● The problem
Copy all lines below exactly as written. Leave pictures out.

● Web interface edit records

===============

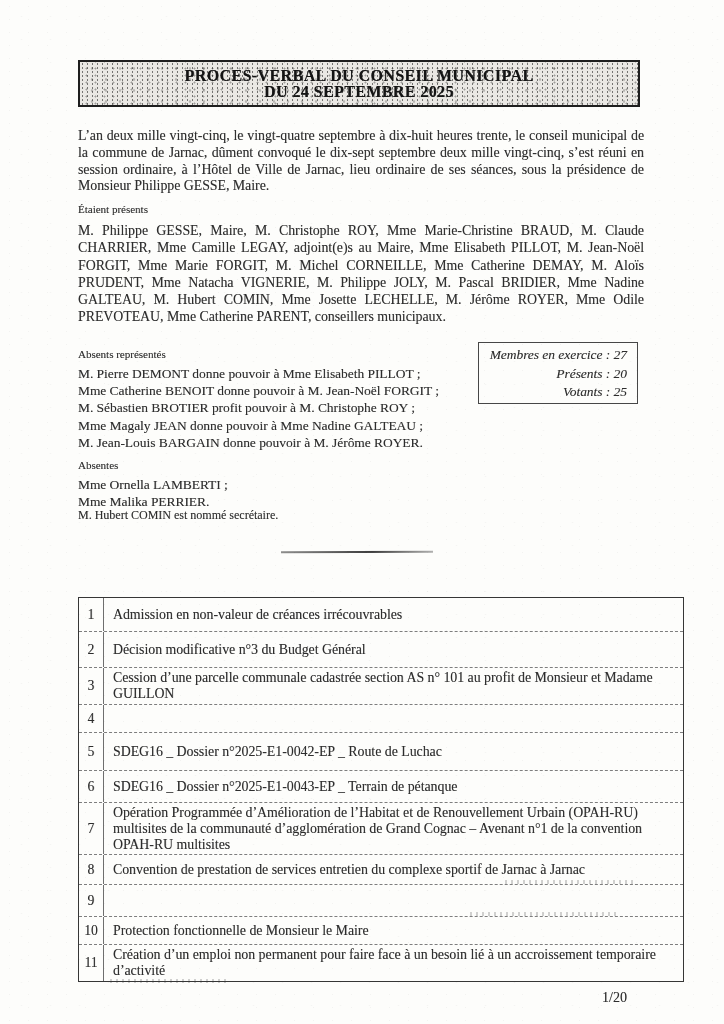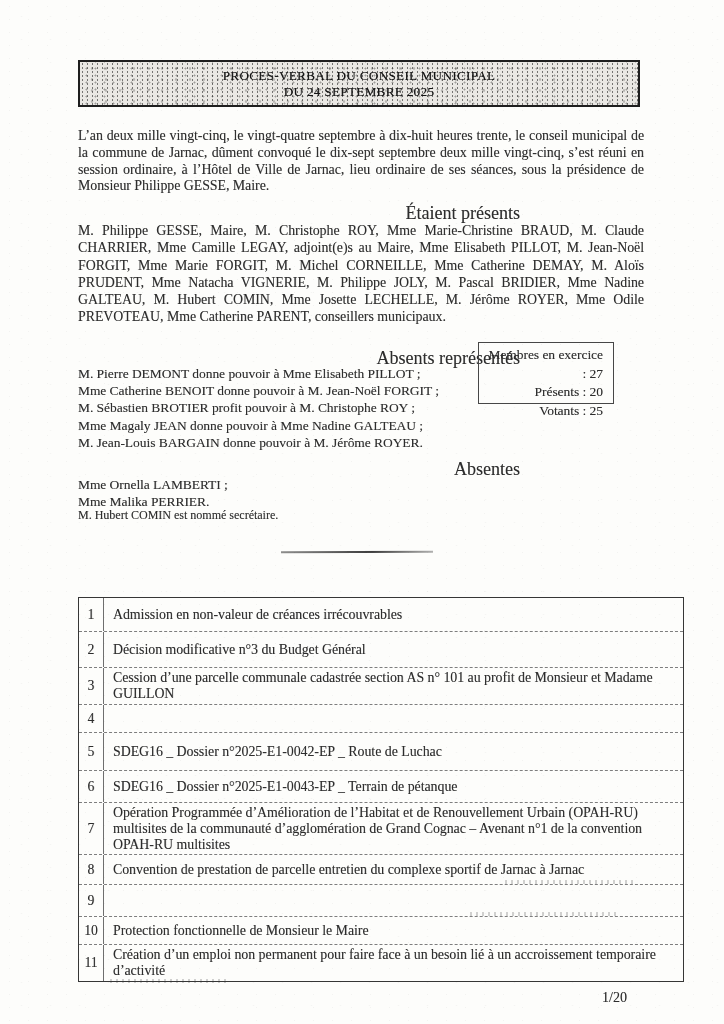"PROCES-VERBAL DU CONSEIL MUNICIPAL" .header-box .t { font-size: 13px -> 16px; font-weight: 400 -> 700 }
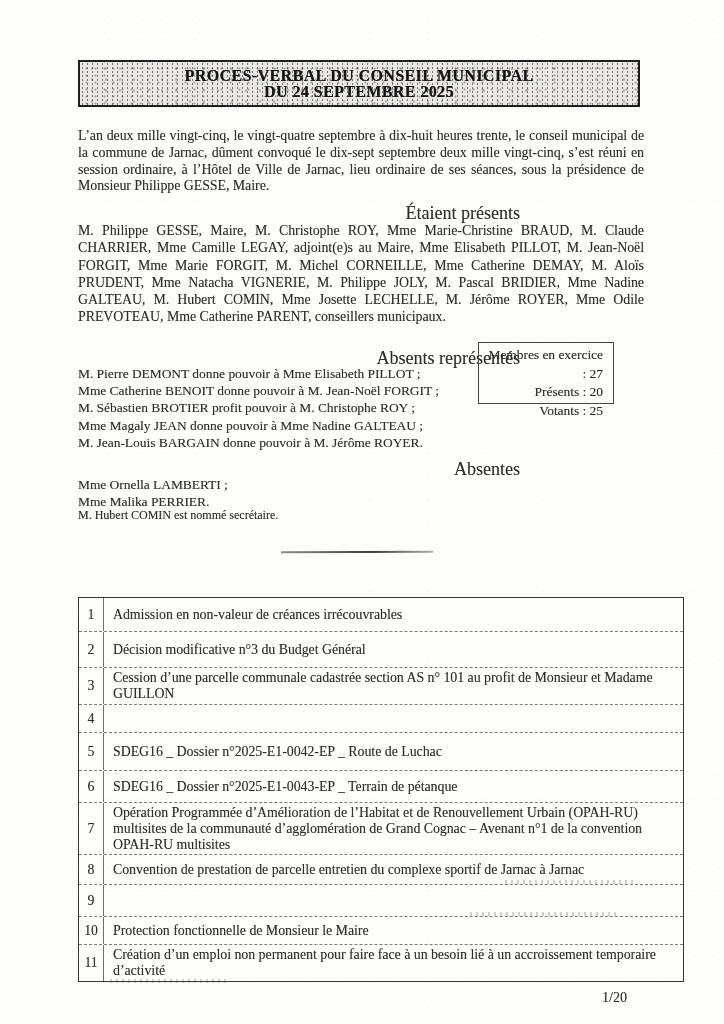"Étaient présents" .center-heading-left { font-size: 18px -> 11px; left: 62px -> 78px; text-align: right -> left }
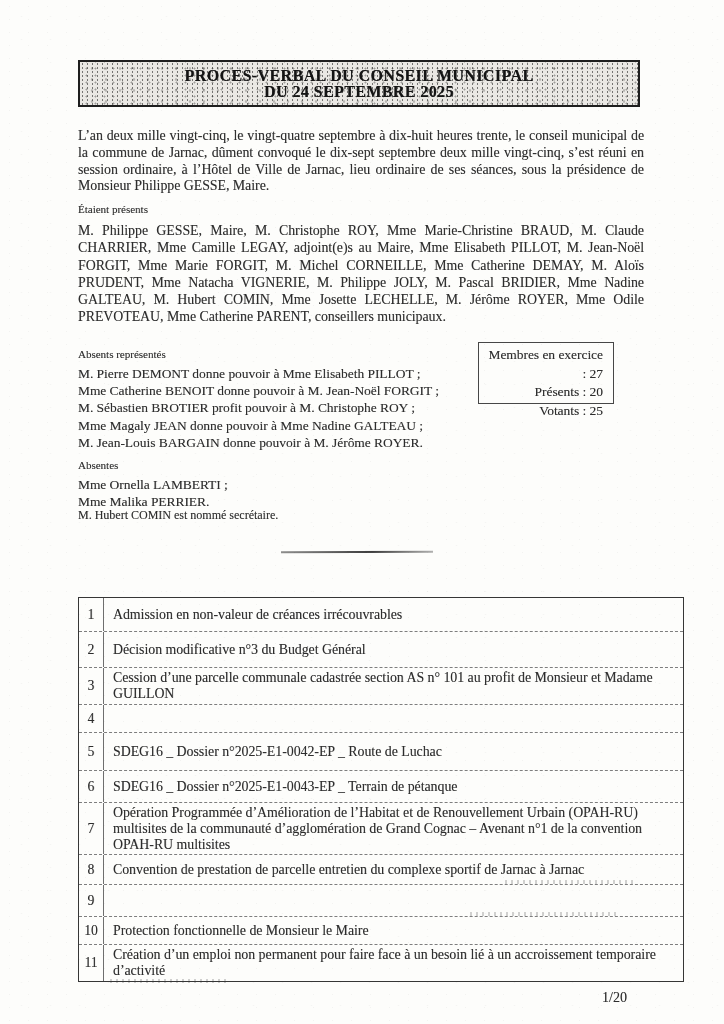"Membres en exercice : 27" .counts-box { font-style: none -> italic; width: 136px -> 160px }
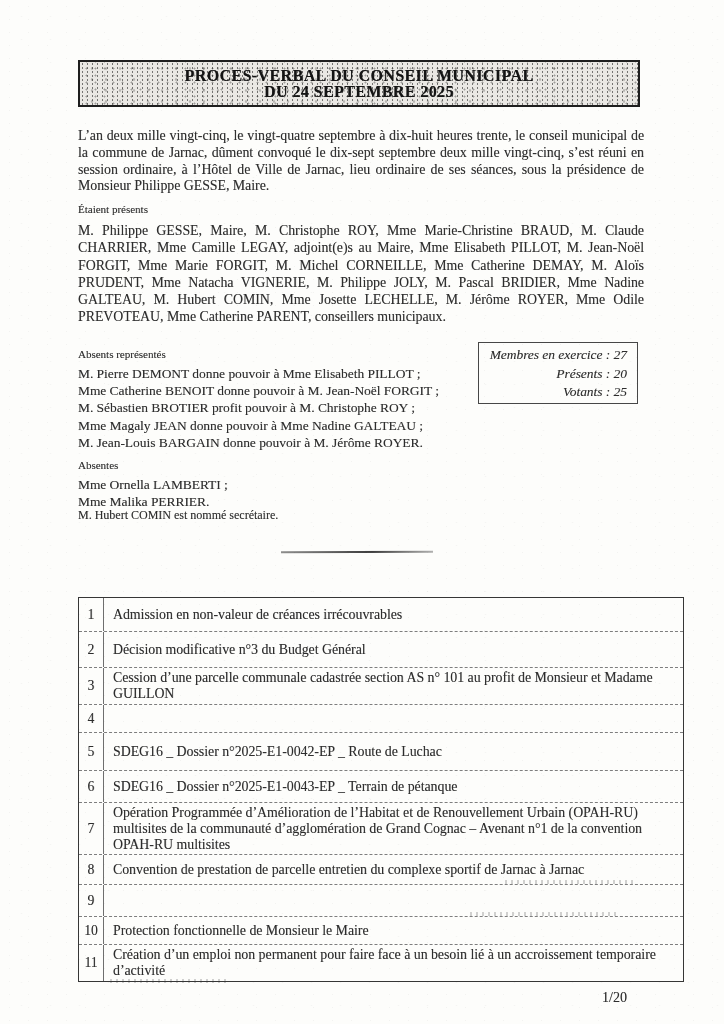"Convention de prestation de parcelle" div.label { text: parcelle -> services }
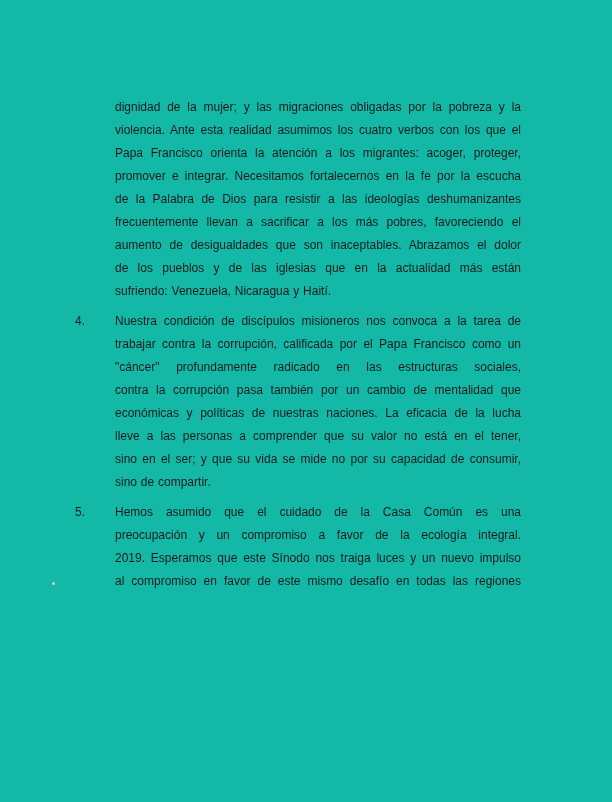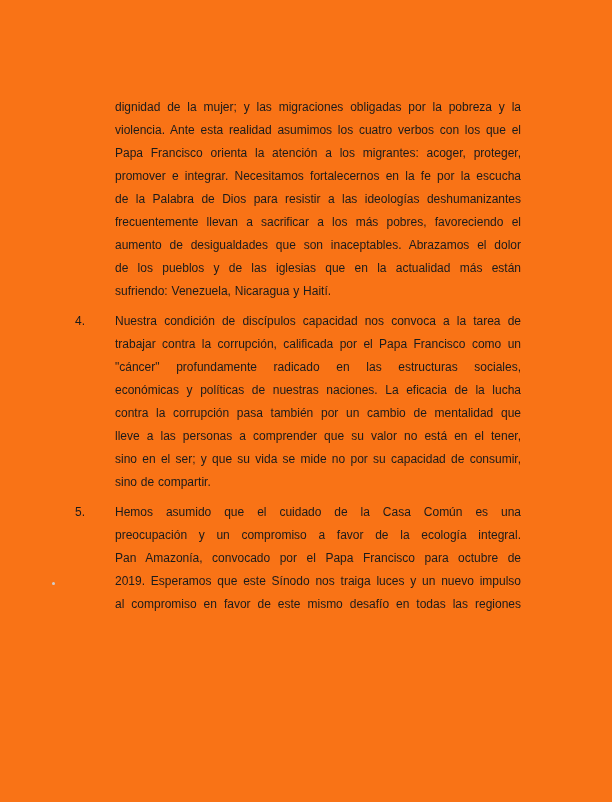"dignidad de la mujer; y" .page { background: #f97316 -> #14b8a6 }
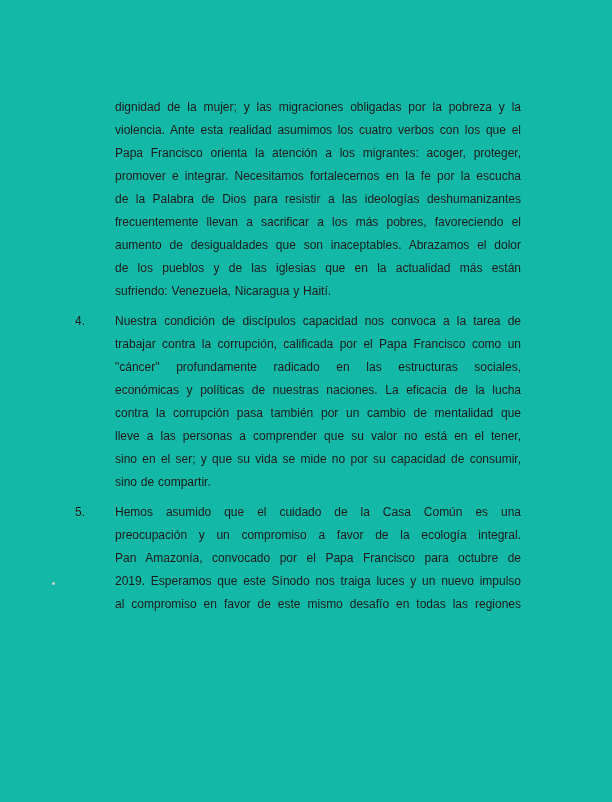"Nuestra condición de discípulos" p.line { text: capacidad -> misioneros }
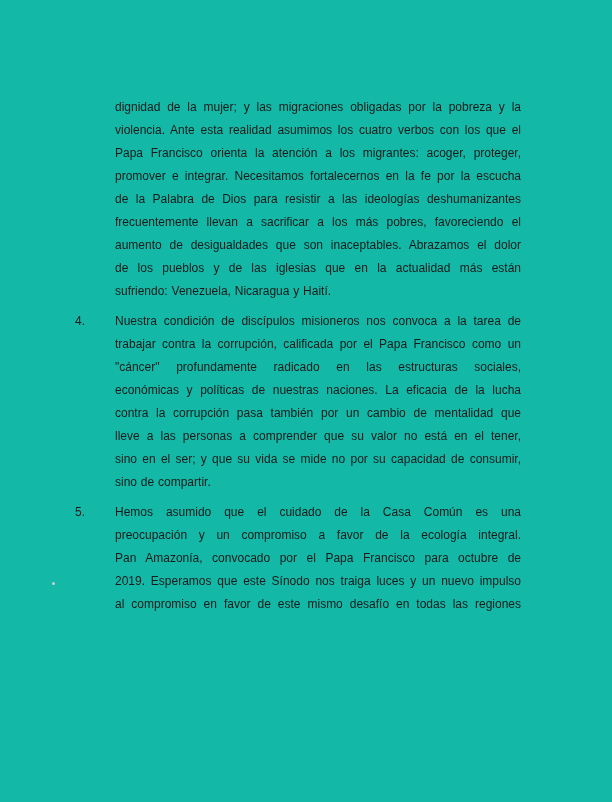"económicas y políticas de nuestras" p.line { order: before "contra la corrupción pasa también" -> after "contra la corrupción pasa también" }
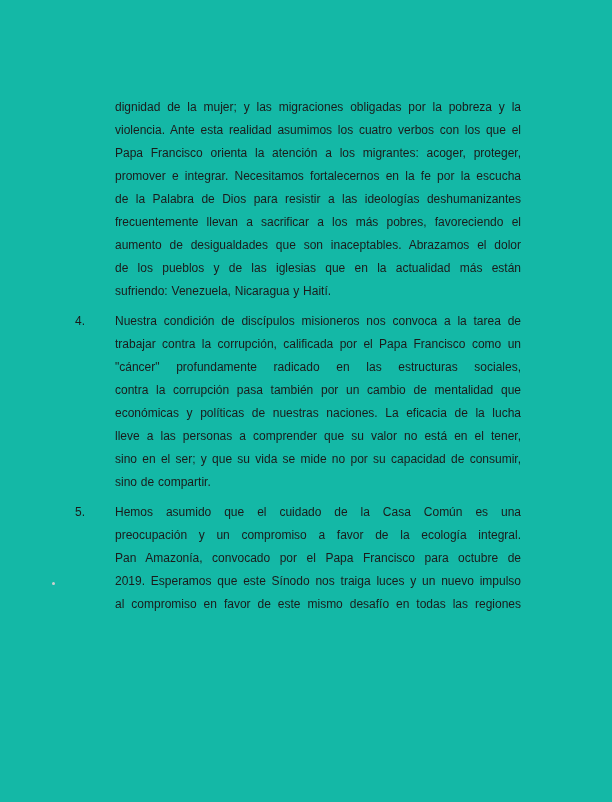"Pan Amazonía, convocado por el" p.line { html: <p>Pan Amazonía, convocado por el Papa Francisco para octubre de</p> -> none }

===============

● Your response
"PROCES-VERBAL DU CONSEIL MUNICIPAL" .header-box .t { font-size: 13px -> 16px; font-weight: 400 -> 700 }
"Étaient présents" .center-heading-left { font-size: 18px -> 11px; left: 62px -> 78px; text-align: right -> left }
"Membres en exercice : 27" .counts-box { font-style: none -> italic; width: 136px -> 160px }
"Convention de prestation de parcelle" div.label { text: parcelle -> services }
"dignidad de la mujer; y" .page { background: #f97316 -> #14b8a6 }
"Nuestra condición de discípulos" p.line { text: capacidad -> misioneros }
"económicas y políticas de nuestras" p.line { order: before "contra la corrupción pasa también" -> after "contra la corrupción pasa también" }
"Pan Amazonía, convocado por el" p.line { html: <p>Pan Amazonía, convocado por el Papa Francisco para octubre de</p> -> none }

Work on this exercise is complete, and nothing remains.